Saturday, July 24, 2010

Mid-Continental Reflections

I sit in a Microtel in Kearney, NE a humbled man. You see earlier today I visited my brother in the hospital in Rochester, MN. He is recovering from a major surgery (actually 3 surgeries) to remove a tumor from his back, ribs and spine.

He was sleeping when we came in and took a minute to recognize us all. In fact he called me Paul at first.

It was so incredibly moving to see him, talk to him and laugh with him. It's been killing me not being able to get to see him until now, and so Donna and I agreed we'd make a side trip on the way to CO to go see him. What was so moving was to see this sibling who's always been big and strong, so frail. It was humbling because I know as much as I saw him there, I knew it could just as easily be me. The 600 stitches in his back and side, could just as easily be my own.

How would I react? How would I cope? How would it change my outlook? It sounds like it's certainly changed his and it put things in a whole new perspective for him, as I imagine it would.

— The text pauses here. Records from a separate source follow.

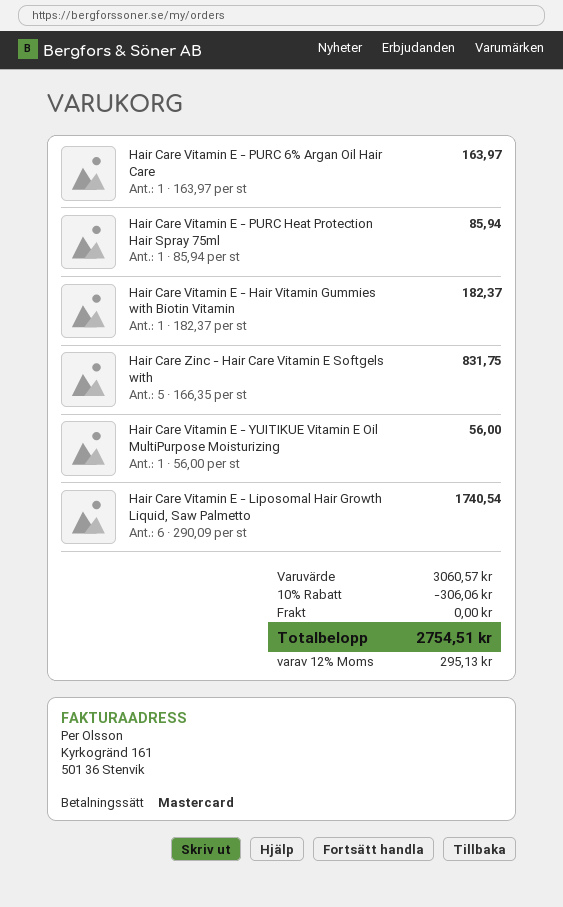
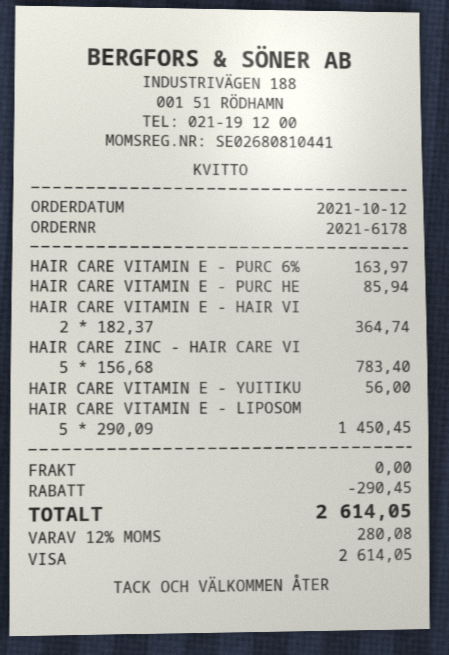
payment method: Mastercard -> Visa
Hair Care Vitamin E - Hair Vitamin Gummies with Biotin Vitamin: 1 x 182.37 = 182.37 -> 2 x 182.37 = 364.74
Hair Care Zinc - Hair Care Vitamin E Softgels with: 5 x 166.35 = 831.75 -> 5 x 156.68 = 783.40
Hair Care Vitamin E - Liposomal Hair Growth Liquid, Saw Palmetto: 6 x 290.09 = 1740.54 -> 5 x 290.09 = 1450.45
discount: 306.06 -> 290.45
tax: 12% = 295.13 -> 12% = 280.08
total: 2754.51 -> 2614.05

All I can say is, I am SOOOOOO glad I took the time to see him. I think it was great for the kids and Donna as well. The kids were great and sat quietly the whole time. Sarah broke down at the elevator, as I suspected she would. It's got to be a tough thing for them too; to see their normally healthy, happy uncle in such straits.

In short, he's a tough dude and he'll pull out of this as strong as he's able. Of that I have no fear.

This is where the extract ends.